What the exercise asks => Take every line containing "none" out of the records.

------ Input for this task ------

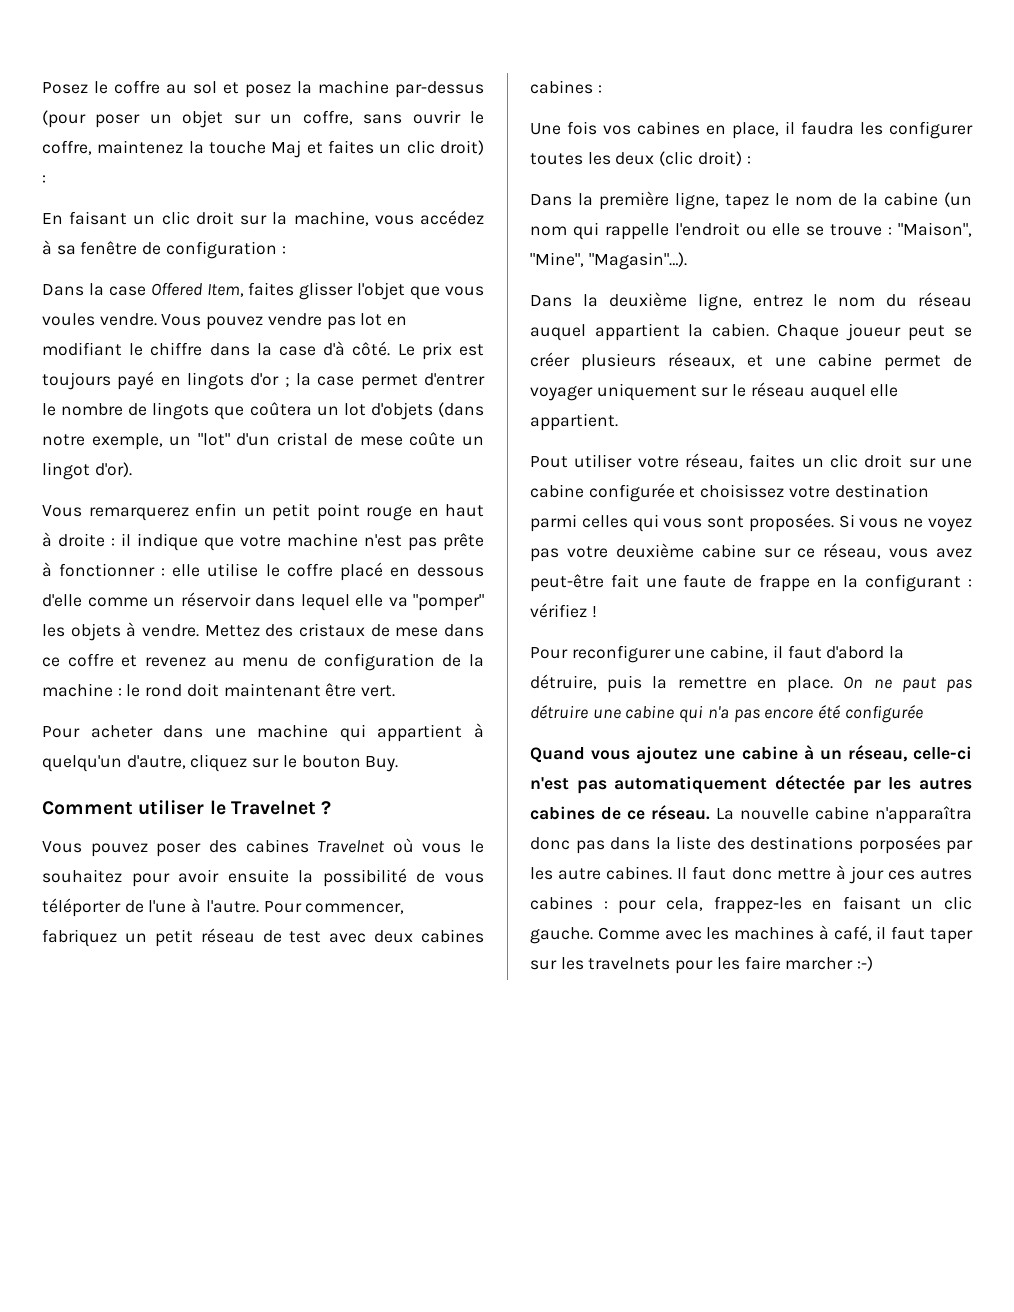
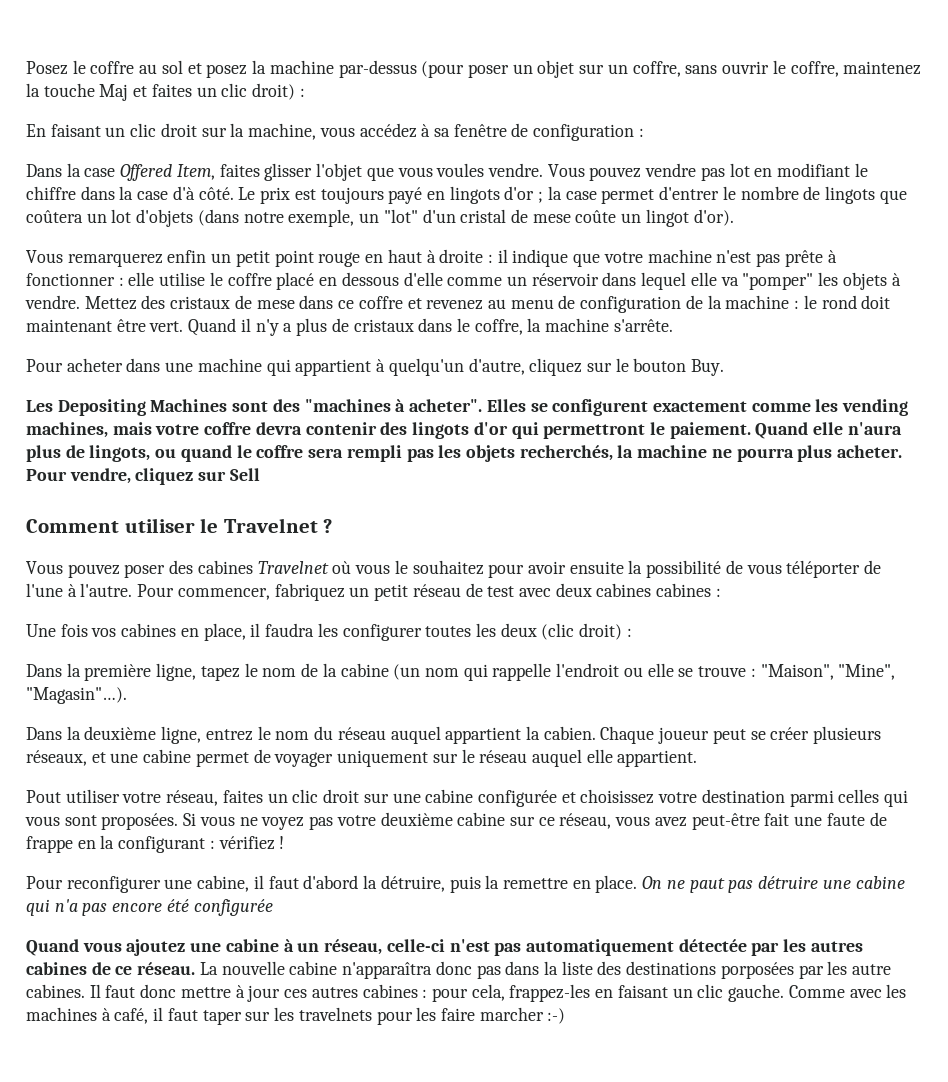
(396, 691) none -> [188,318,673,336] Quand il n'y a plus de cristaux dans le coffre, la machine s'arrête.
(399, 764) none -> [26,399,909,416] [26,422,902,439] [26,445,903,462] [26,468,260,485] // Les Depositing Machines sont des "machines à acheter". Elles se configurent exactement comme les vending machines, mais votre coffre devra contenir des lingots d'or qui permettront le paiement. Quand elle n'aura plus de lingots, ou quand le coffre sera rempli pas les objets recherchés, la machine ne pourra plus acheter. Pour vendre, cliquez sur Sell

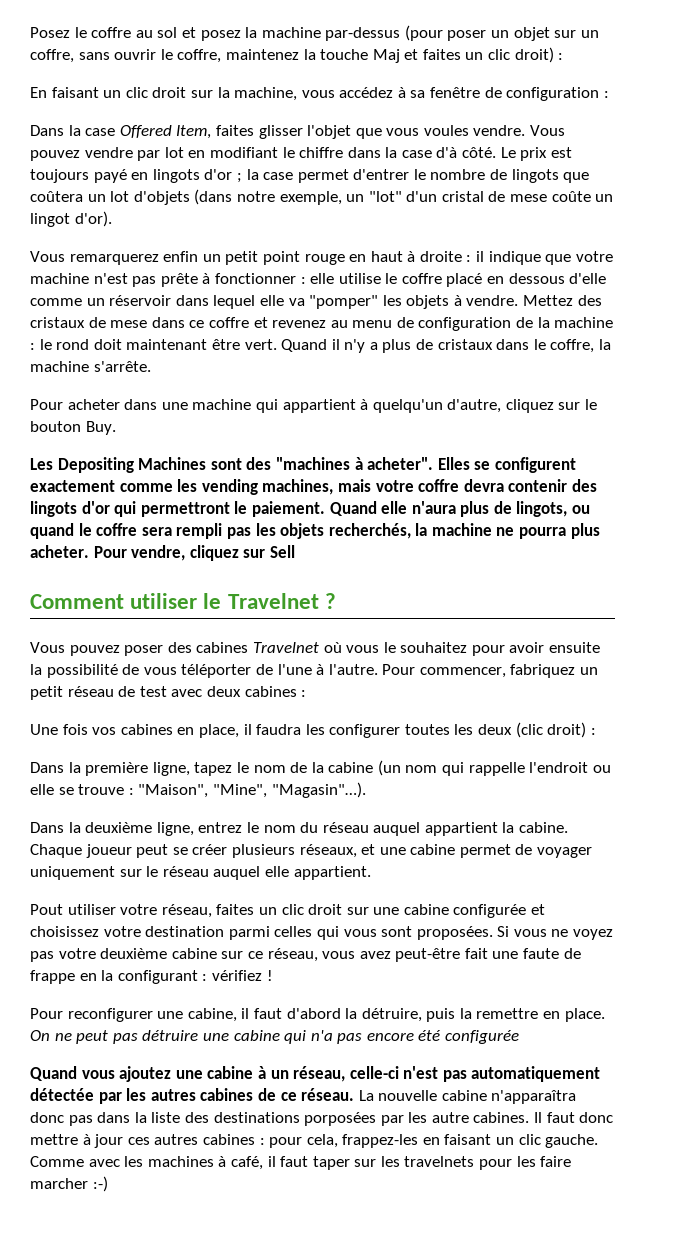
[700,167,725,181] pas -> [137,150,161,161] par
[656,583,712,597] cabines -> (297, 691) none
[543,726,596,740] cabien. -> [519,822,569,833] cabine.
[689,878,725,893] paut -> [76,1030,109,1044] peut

------

Task solution =>
(396, 691) none -> [188,318,673,336] Quand il n'y a plus de cristaux dans le coffre, la machine s'arrête.
(399, 764) none -> [26,399,909,416] [26,422,902,439] [26,445,903,462] [26,468,260,485] // Les Depositing Machines sont des "machines à acheter". Elles se configurent exactement comme les vending machines, mais votre coffre devra contenir des lingots d'or qui permettront le paiement. Quand elle n'aura plus de lingots, ou quand le coffre sera rempli pas les objets recherchés, la machine ne pourra plus acheter. Pour vendre, cliquez sur Sell
[656,583,712,597] cabines -> (297, 691) none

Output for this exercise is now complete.